→ WHAT YOU NEED TO DO:
Restate word for word the entries below, starting at the line with "html: <div> <span>System</span>" and ending at the line with "html: none ->". Keep both end lines and omit the pictures.

→ GIVEN DATA:
= Beginning of Section =
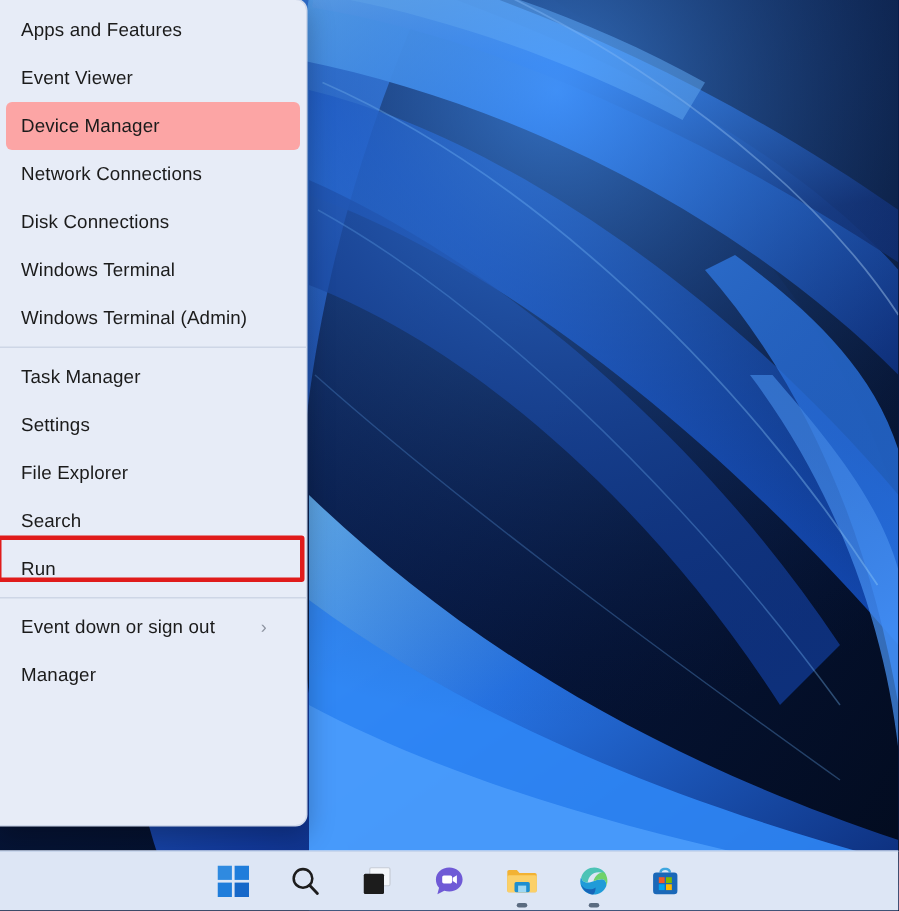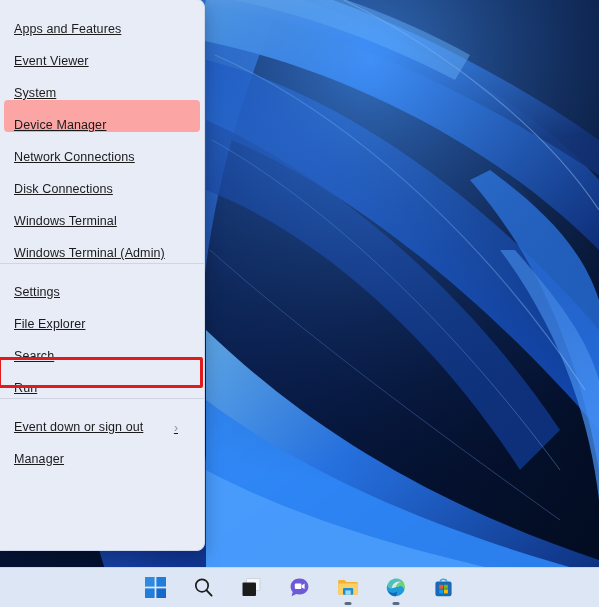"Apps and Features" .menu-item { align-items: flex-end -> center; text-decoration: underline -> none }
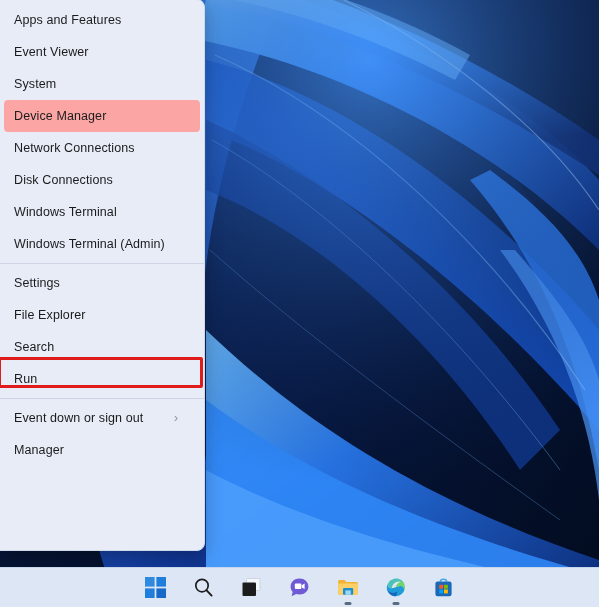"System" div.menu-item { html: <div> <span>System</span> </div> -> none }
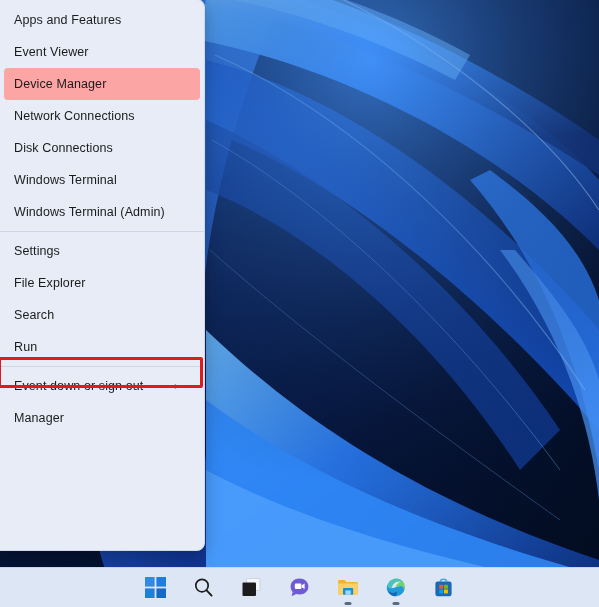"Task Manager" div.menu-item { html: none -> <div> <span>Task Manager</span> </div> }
= End of Section =
= Beginning of Section =
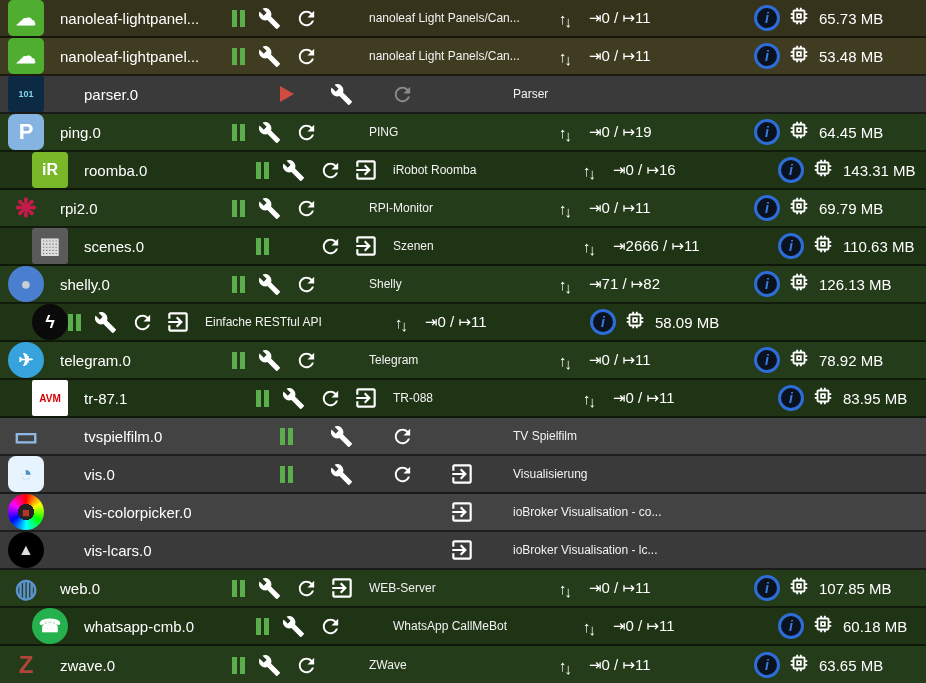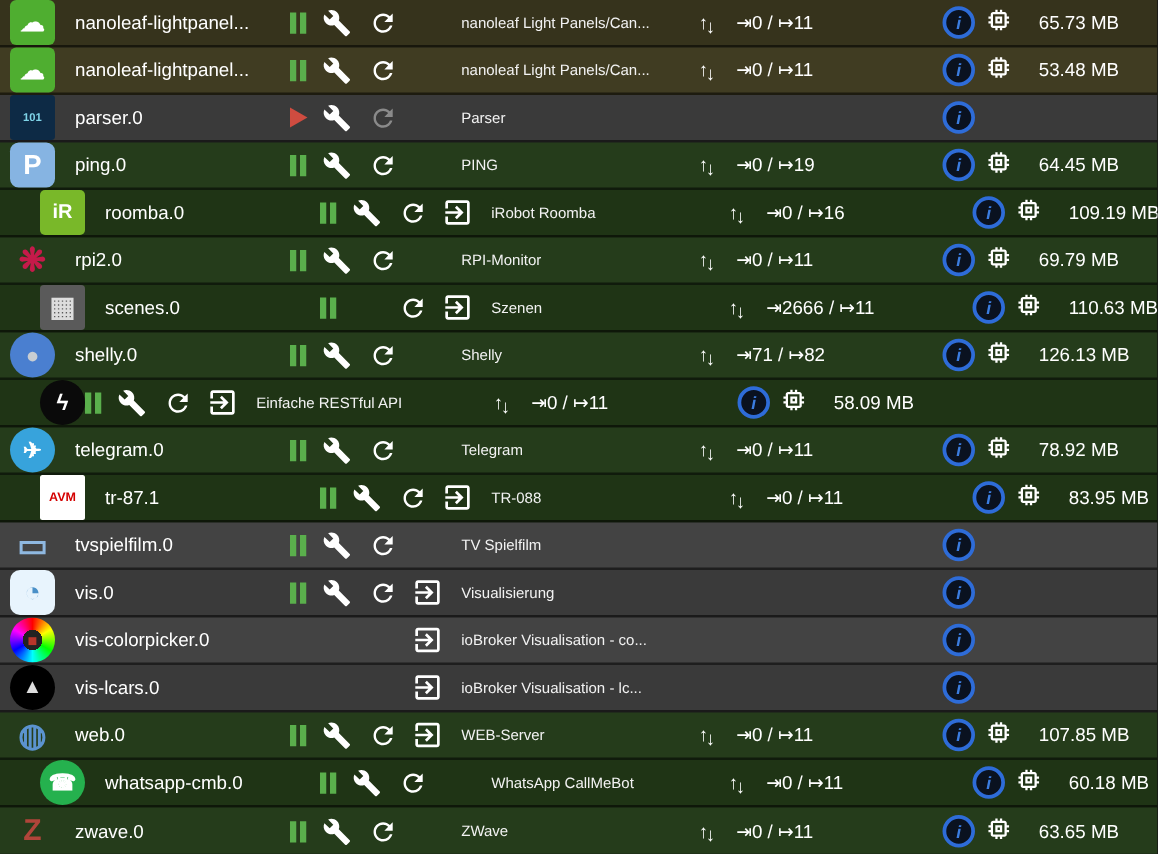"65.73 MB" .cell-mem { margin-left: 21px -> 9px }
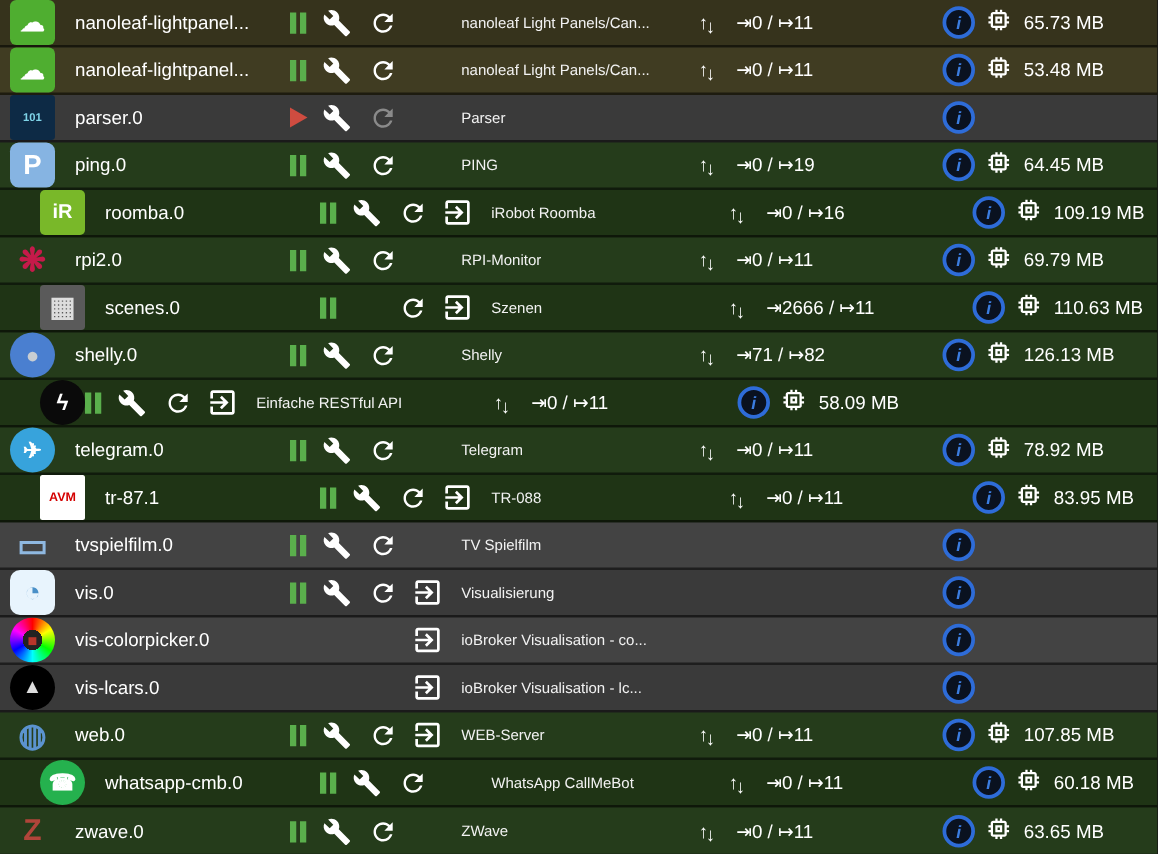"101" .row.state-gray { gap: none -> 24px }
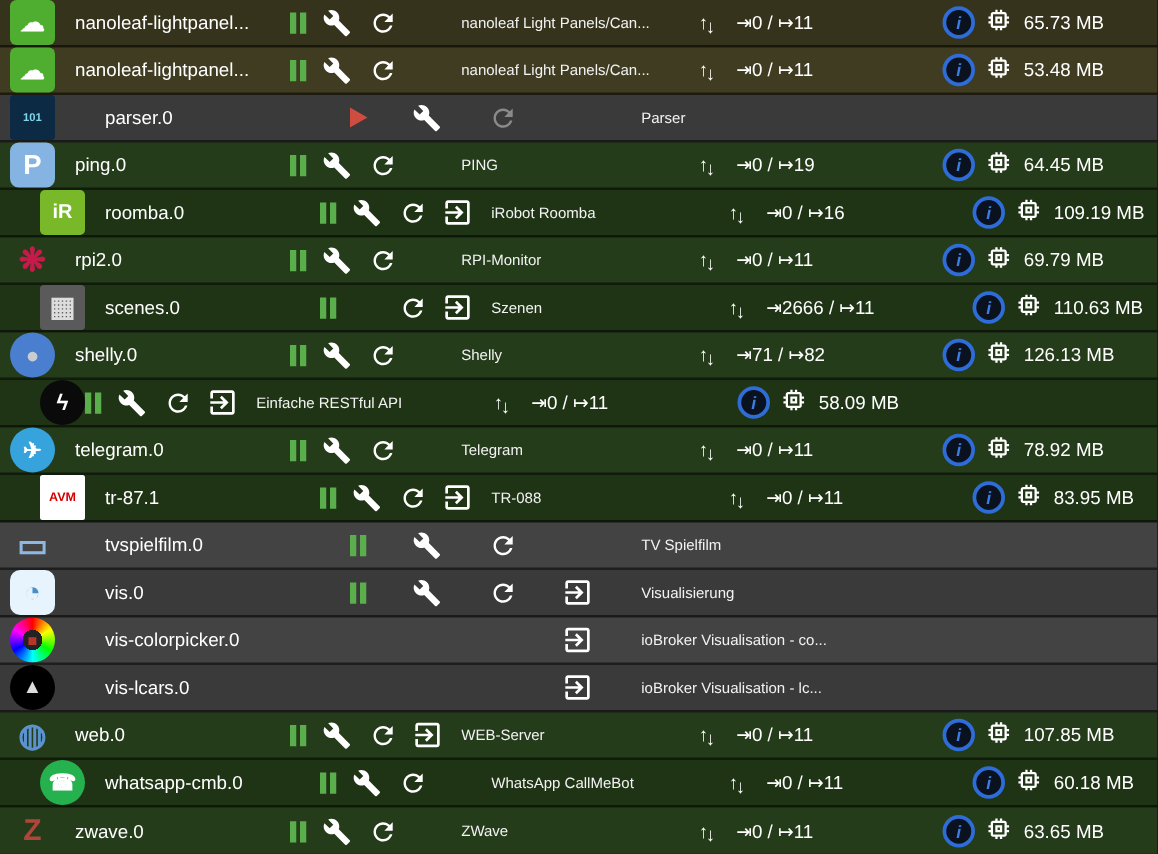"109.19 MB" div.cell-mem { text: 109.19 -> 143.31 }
= End of Section =
→ TASK ANSWER:
"System" div.menu-item { html: <div> <span>System</span> </div> -> none }
"Task Manager" div.menu-item { html: none -> <div> <span>Task Manager</span> </div> }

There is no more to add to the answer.